DATA TO USE: Begin

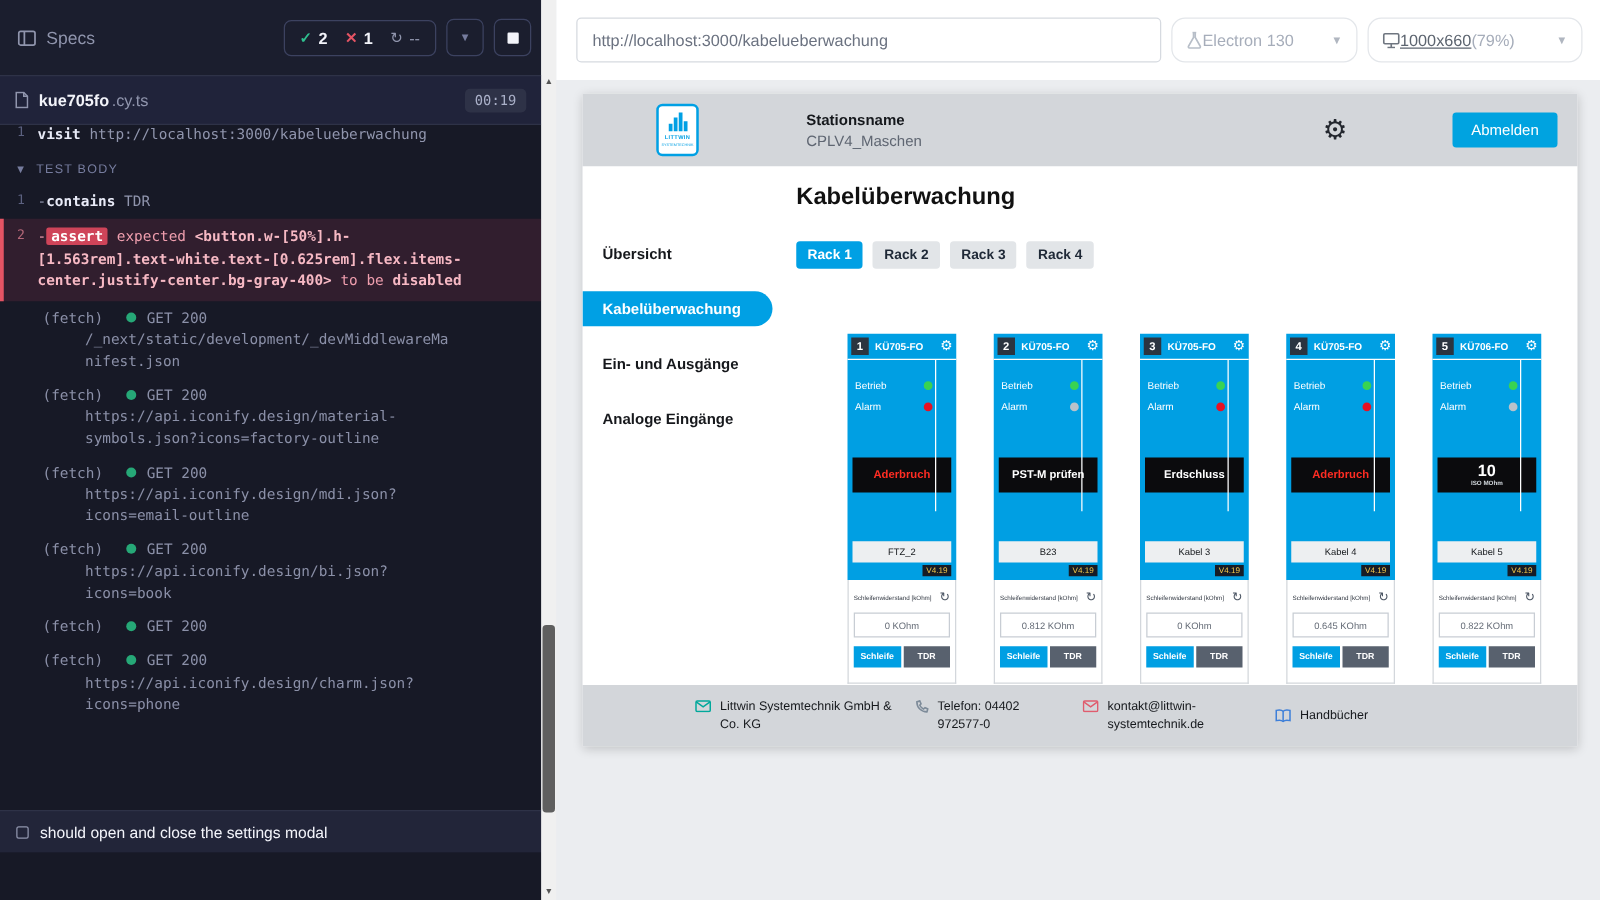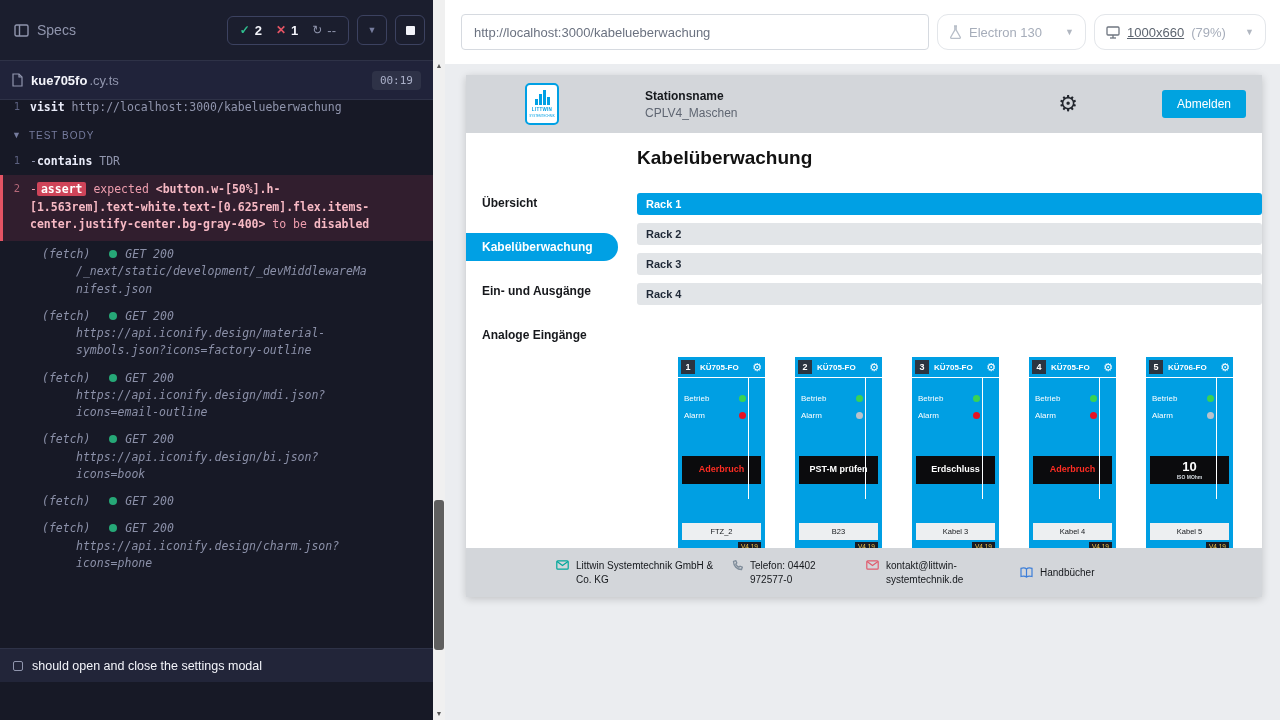--- a/index.html
+++ b/index.html
@@ -61,7 +61,7 @@
   .preview { flex:1; display:flex; flex-direction:column; }
   .toolbar { height:64px; background:#fff; display:flex; align-items:center; padding:0 14px 0 16px; gap:8px; flex-shrink:0; }
   .url-box { width:468px; height:36px; border:1px solid #d6dae0; border-radius:4px; color:#6b7280; font-size:13px; padding:0 12px; font-family:"Liberation Sans",sans-serif; background:#fff; }
-  .sel-box { height:36px; border:1px solid #e3e6ea; border-radius:11px; display:flex; align-items:center; gap:7px; padding:0 11px; font-size:13px; color:#a6adba; background:#fff; cursor:pointer; }
+  .sel-box { height:36px; border:1px solid #e3e6ea; border-radius:11px; display:flex; align-items:center; gap:0; padding:0 11px; font-size:13px; color:#a6adba; background:#fff; cursor:pointer; }
   .sel-browser { width:149px; margin-left:auto; }
   .sel-viewport { width:172px; }
   .vp-size { color:#5d6570;text-decoration:underline; }

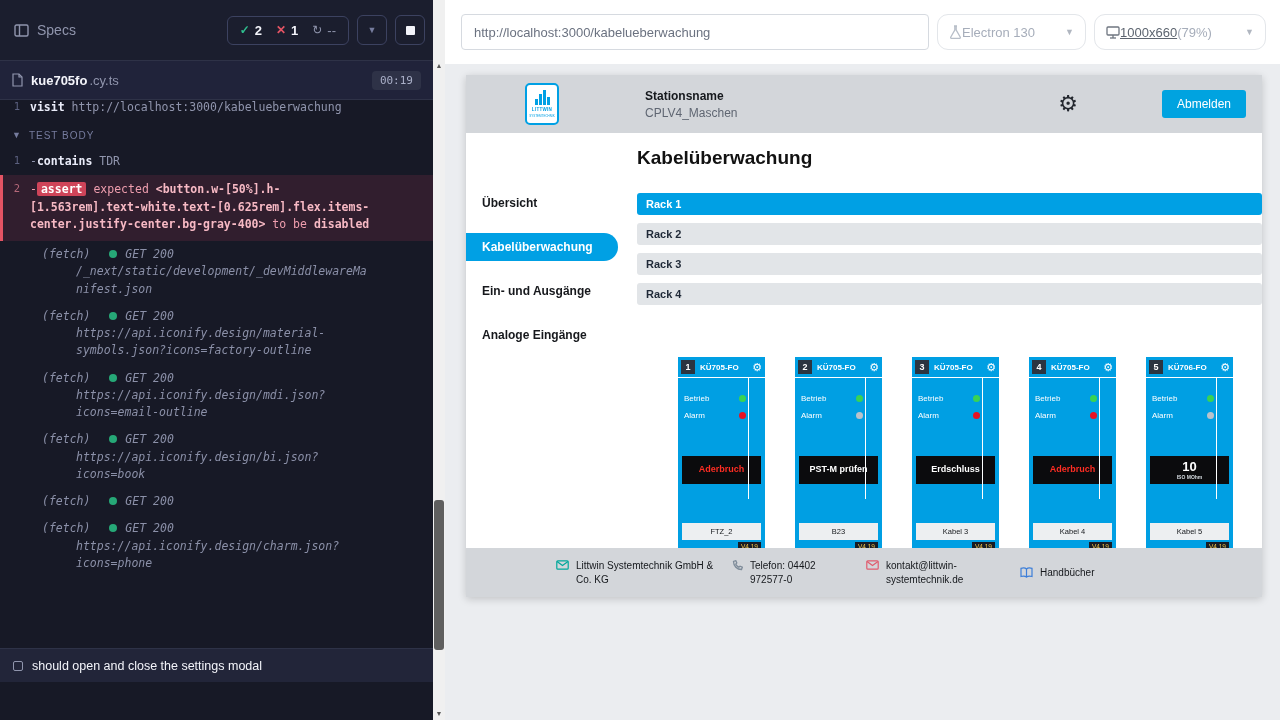--- a/index.html
+++ b/index.html
@@ -92,7 +92,7 @@
   .side-item.active { background:#00a0e4; color:#fff; border-radius:0 14px 14px 0; }
   .app-main { flex:1; padding:14px 0 0 19px; }
   .app-title { font-size:19px; font-weight:bold; color:#111; }
-  .tabs { display:flex; gap:8px; margin-top:24px;flex-direction:column; }
+  .tabs { display:flex; gap:8px; margin-top:24px; }
   .tab { height:22px; padding:0 9px; display:flex; align-items:center; background:#e2e5e8; color:#1f2937; font-size:11px; font-weight:bold; border-radius:3px; cursor:pointer; }
   .tab.active { background:#00a0e4; color:#fff; }
 

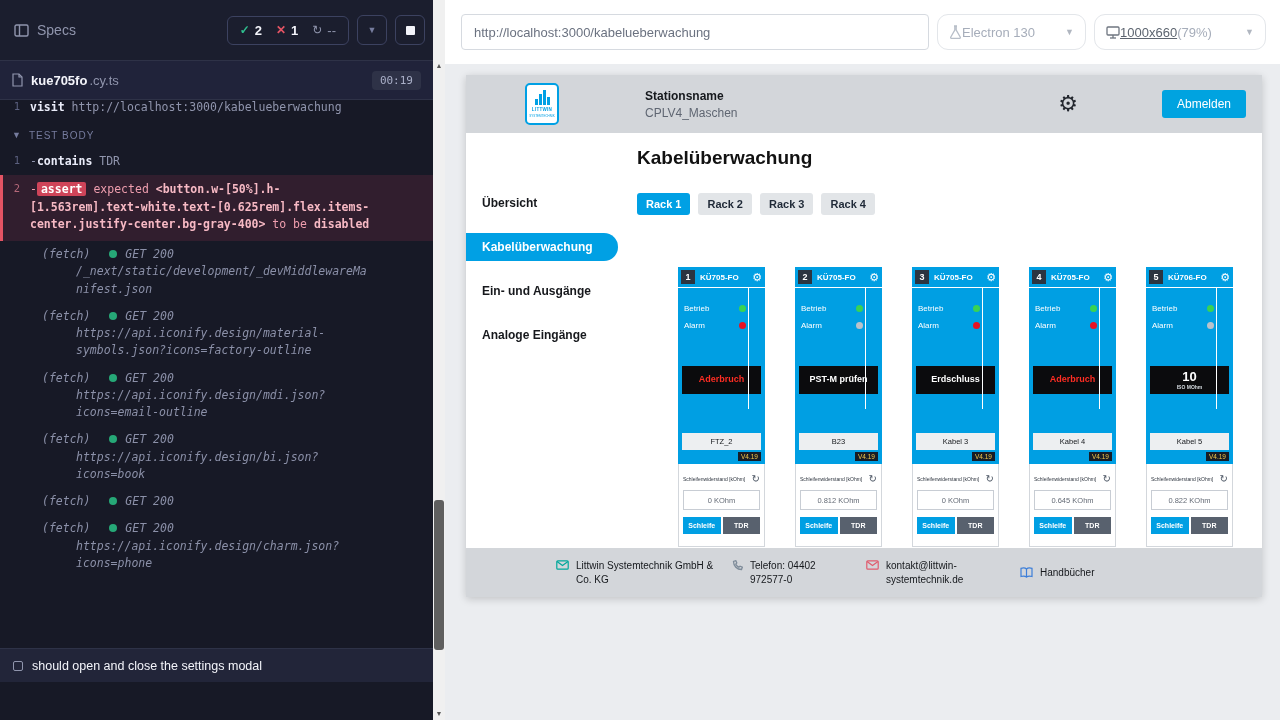--- a/index.html
+++ b/index.html
@@ -41,7 +41,7 @@
   .assert-sel { font-weight:bold; color:#f7b9c4; }
   .assert-state { font-weight:bold; color:#f7b9c4; }
 
-  .fetch-row { display:flex; padding:5px 10px 5px 12px; font-style:italic; color:#8b90a8; }
+  .fetch-row { display:flex; padding:5px 10px 5px 4px; color:#8b90a8; }
   .fetch-body { flex:1; line-height:1.5; }
   .fetch-url { max-width:330px; overflow-wrap:break-word; padding-left:34px; }
   .dot { display:inline-block; width:8px; height:8px; border-radius:50%; background:#26a877; margin:0 1px 0 12px; }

DATA TO USE: End

_ACTIVITY_.
The answer must consist of the line containing "display:flex; gap:8px; margin-top:24px;flex-direction:column;" and every line after it through the end of the records, retyped exactly, with all pictures left out.

_ANSWER TO THE EXERCISE_.
-  .tabs { display:flex; gap:8px; margin-top:24px;flex-direction:column; }
+  .tabs { display:flex; gap:8px; margin-top:24px; }
   .tab { height:22px; padding:0 9px; display:flex; align-items:center; background:#e2e5e8; color:#1f2937; font-size:11px; font-weight:bold; border-radius:3px; cursor:pointer; }
   .tab.active { background:#00a0e4; color:#fff; }
 

--- a/index.html
+++ b/index.html
@@ -41,7 +41,7 @@
   .assert-sel { font-weight:bold; color:#f7b9c4; }
   .assert-state { font-weight:bold; color:#f7b9c4; }
 
-  .fetch-row { display:flex; padding:5px 10px 5px 12px; font-style:italic; color:#8b90a8; }
+  .fetch-row { display:flex; padding:5px 10px 5px 4px; color:#8b90a8; }
   .fetch-body { flex:1; line-height:1.5; }
   .fetch-url { max-width:330px; overflow-wrap:break-word; padding-left:34px; }
   .dot { display:inline-block; width:8px; height:8px; border-radius:50%; background:#26a877; margin:0 1px 0 12px; }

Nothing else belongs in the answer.